▶ Brief: Only one span is wanted from the lines below: from the one with "row order: Car" up to and including the one with "Total | Total Earnings: 23,019.3 -> 10,333.1". Copy it exactly, without images.
=== Section Start ===
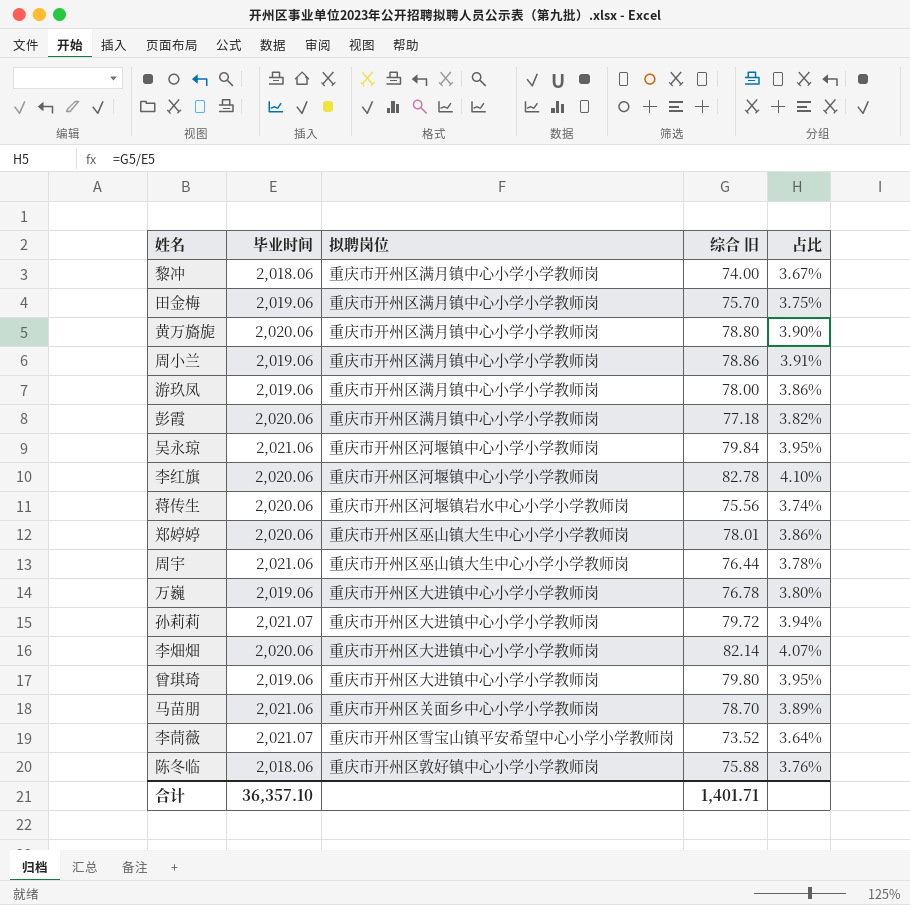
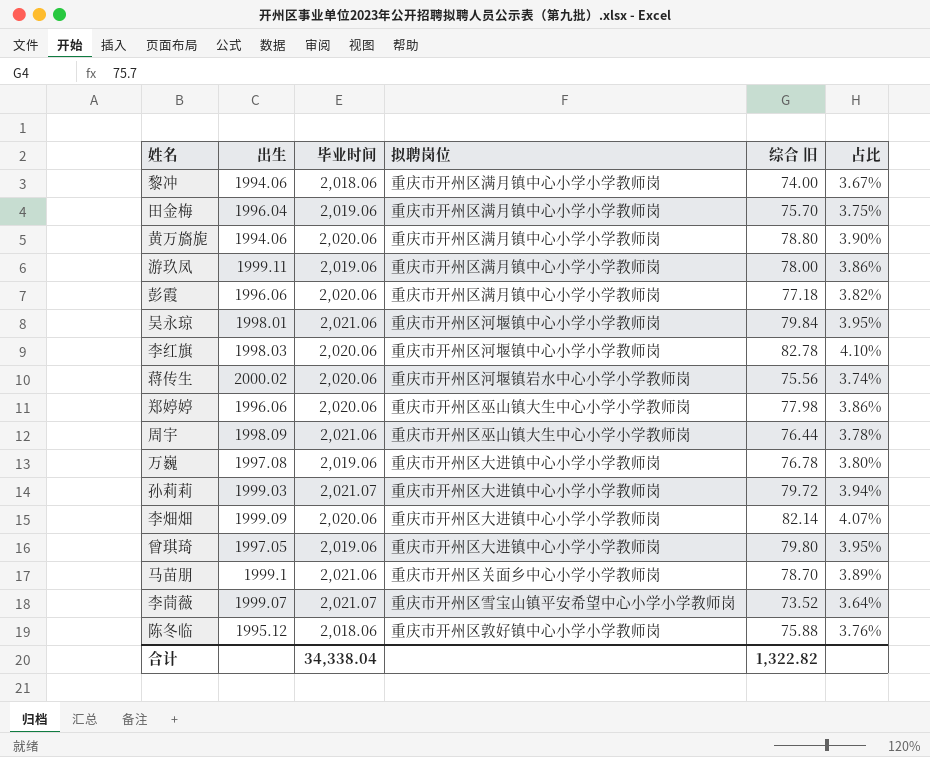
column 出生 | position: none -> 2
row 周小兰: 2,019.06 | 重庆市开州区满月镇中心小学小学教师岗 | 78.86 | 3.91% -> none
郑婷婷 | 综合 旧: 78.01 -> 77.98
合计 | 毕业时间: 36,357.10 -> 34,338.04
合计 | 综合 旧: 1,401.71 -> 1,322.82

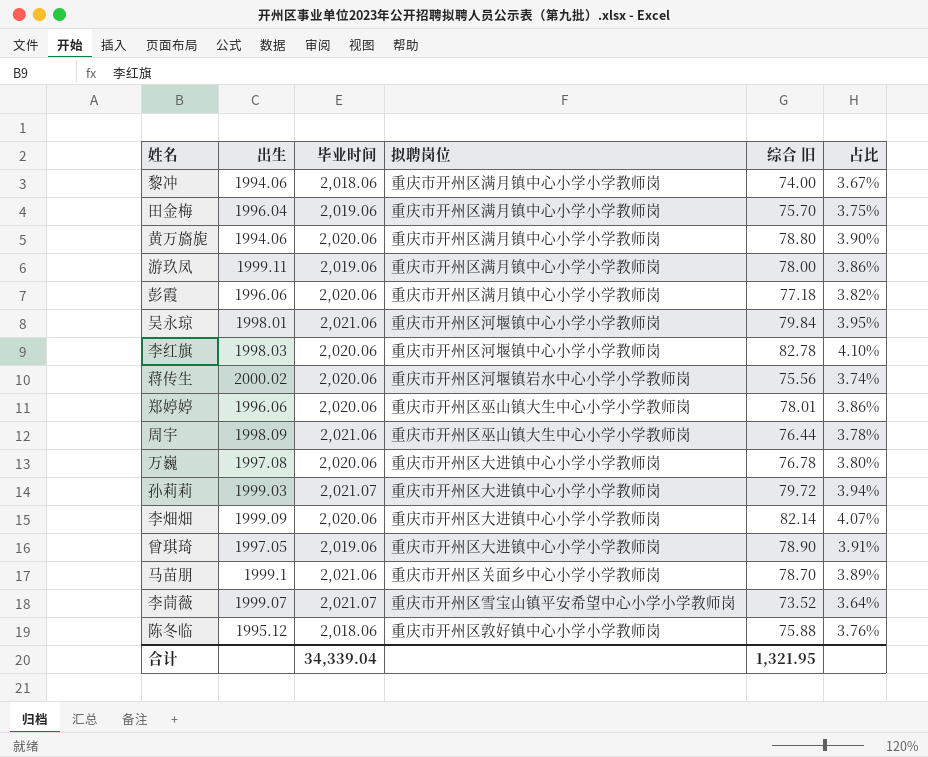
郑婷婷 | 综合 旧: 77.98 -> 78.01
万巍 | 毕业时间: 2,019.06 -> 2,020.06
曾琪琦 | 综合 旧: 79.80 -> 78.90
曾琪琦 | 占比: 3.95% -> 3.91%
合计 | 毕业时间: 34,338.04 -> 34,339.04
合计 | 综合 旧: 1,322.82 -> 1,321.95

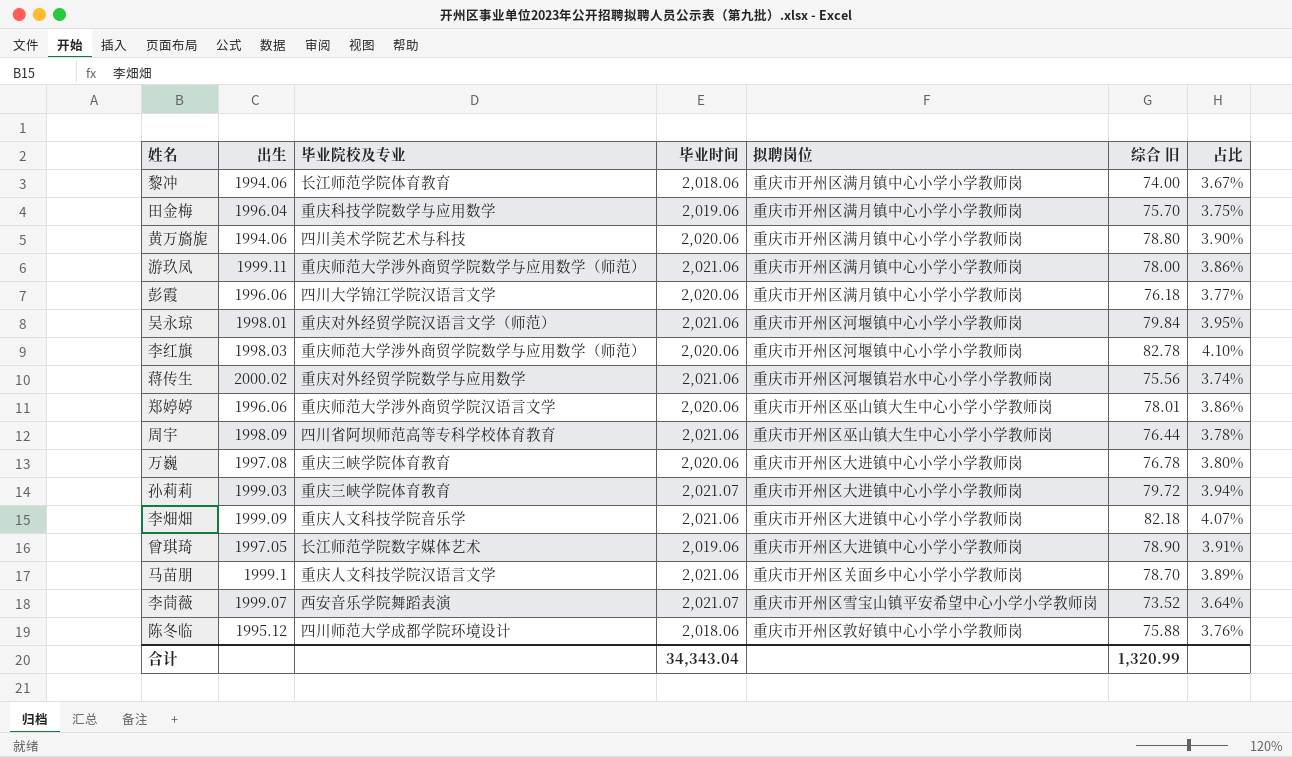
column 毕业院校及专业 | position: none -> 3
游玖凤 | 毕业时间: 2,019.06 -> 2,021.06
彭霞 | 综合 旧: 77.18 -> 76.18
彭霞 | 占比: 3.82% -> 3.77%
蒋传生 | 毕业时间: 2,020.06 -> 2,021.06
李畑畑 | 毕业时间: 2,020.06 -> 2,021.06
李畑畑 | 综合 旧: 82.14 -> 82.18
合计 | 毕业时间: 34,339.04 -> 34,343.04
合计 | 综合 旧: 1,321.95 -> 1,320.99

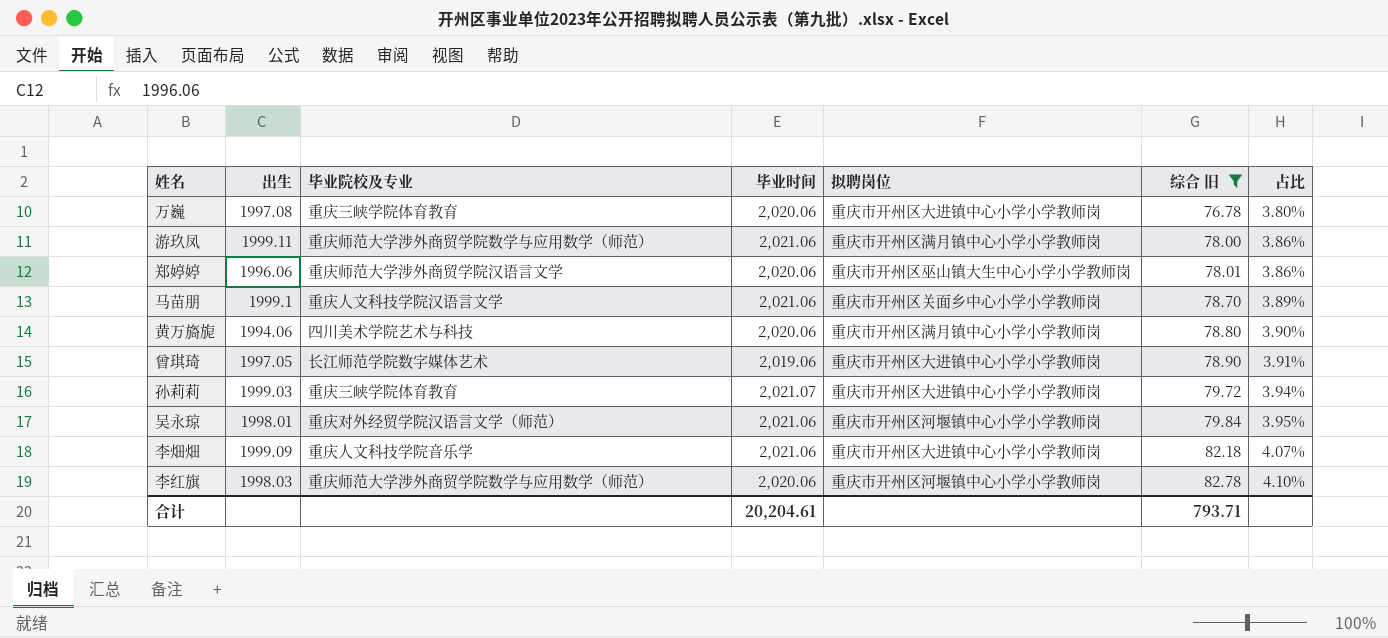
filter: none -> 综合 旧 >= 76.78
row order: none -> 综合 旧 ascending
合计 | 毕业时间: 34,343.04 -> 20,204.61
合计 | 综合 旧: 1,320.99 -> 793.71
=== Section End ===
=== Section Start ===
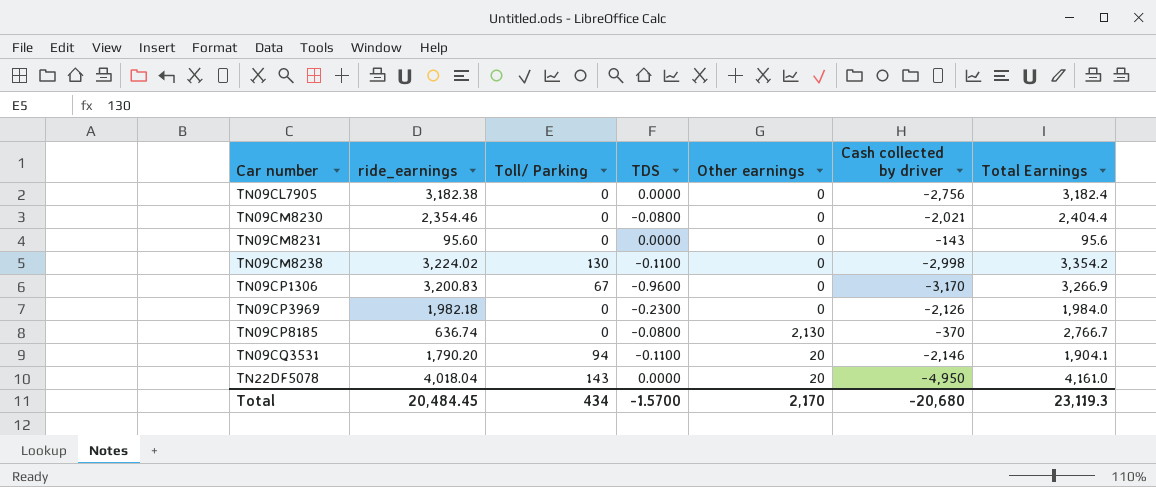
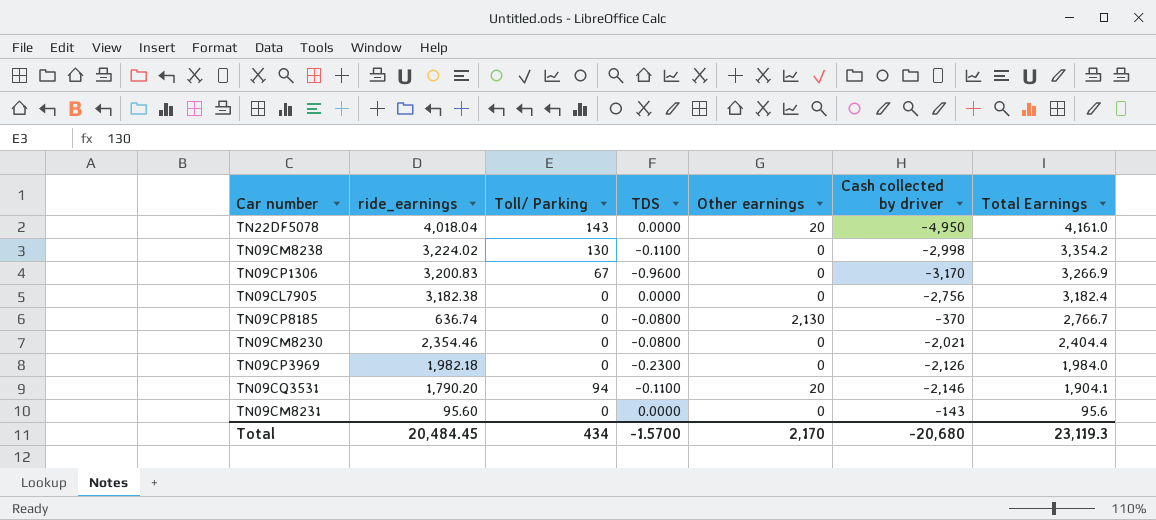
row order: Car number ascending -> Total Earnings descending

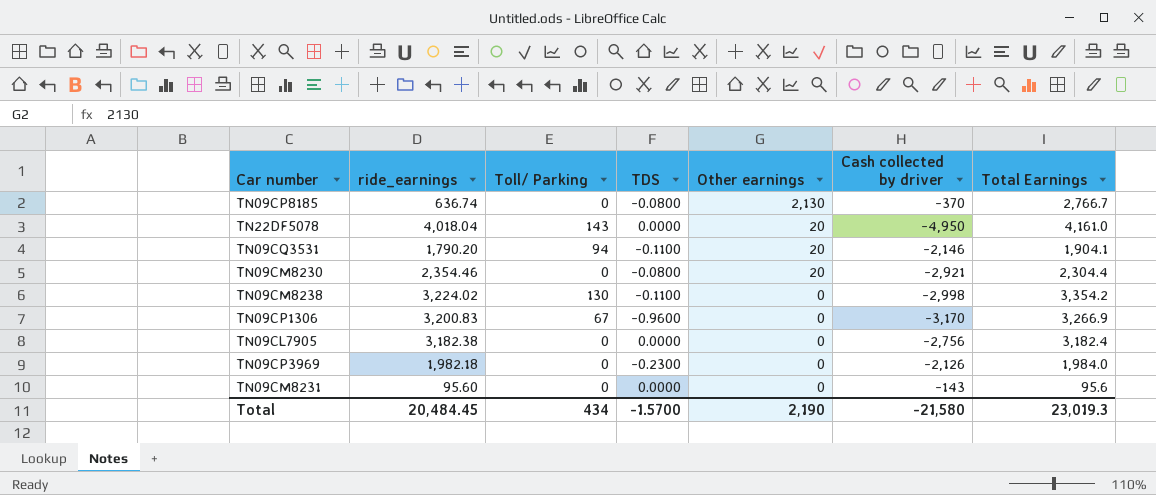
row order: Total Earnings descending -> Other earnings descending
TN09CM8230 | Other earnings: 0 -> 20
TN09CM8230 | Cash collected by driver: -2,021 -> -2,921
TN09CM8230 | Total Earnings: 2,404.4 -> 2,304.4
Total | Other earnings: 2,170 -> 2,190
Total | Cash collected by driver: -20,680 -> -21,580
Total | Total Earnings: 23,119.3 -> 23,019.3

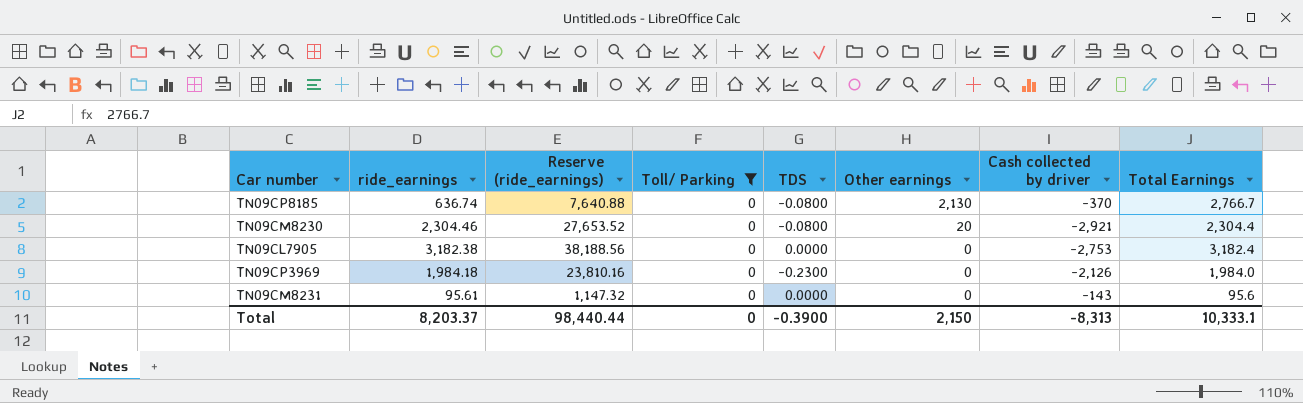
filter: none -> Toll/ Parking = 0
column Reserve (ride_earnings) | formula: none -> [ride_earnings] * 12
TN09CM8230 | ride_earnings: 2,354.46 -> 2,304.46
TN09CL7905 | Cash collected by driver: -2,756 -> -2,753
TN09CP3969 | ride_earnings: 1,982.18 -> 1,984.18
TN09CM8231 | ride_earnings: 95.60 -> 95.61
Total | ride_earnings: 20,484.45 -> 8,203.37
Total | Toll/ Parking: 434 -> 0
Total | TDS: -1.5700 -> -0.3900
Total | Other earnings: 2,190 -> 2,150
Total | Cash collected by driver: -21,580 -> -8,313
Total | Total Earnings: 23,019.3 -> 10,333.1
=== Section End ===
▶ Solution to the problem:
row order: Car number ascending -> Total Earnings descending

row order: Total Earnings descending -> Other earnings descending
TN09CM8230 | Other earnings: 0 -> 20
TN09CM8230 | Cash collected by driver: -2,021 -> -2,921
TN09CM8230 | Total Earnings: 2,404.4 -> 2,304.4
Total | Other earnings: 2,170 -> 2,190
Total | Cash collected by driver: -20,680 -> -21,580
Total | Total Earnings: 23,119.3 -> 23,019.3

filter: none -> Toll/ Parking = 0
column Reserve (ride_earnings) | formula: none -> [ride_earnings] * 12
TN09CM8230 | ride_earnings: 2,354.46 -> 2,304.46
TN09CL7905 | Cash collected by driver: -2,756 -> -2,753
TN09CP3969 | ride_earnings: 1,982.18 -> 1,984.18
TN09CM8231 | ride_earnings: 95.60 -> 95.61
Total | ride_earnings: 20,484.45 -> 8,203.37
Total | Toll/ Parking: 434 -> 0
Total | TDS: -1.5700 -> -0.3900
Total | Other earnings: 2,190 -> 2,150
Total | Cash collected by driver: -21,580 -> -8,313
Total | Total Earnings: 23,019.3 -> 10,333.1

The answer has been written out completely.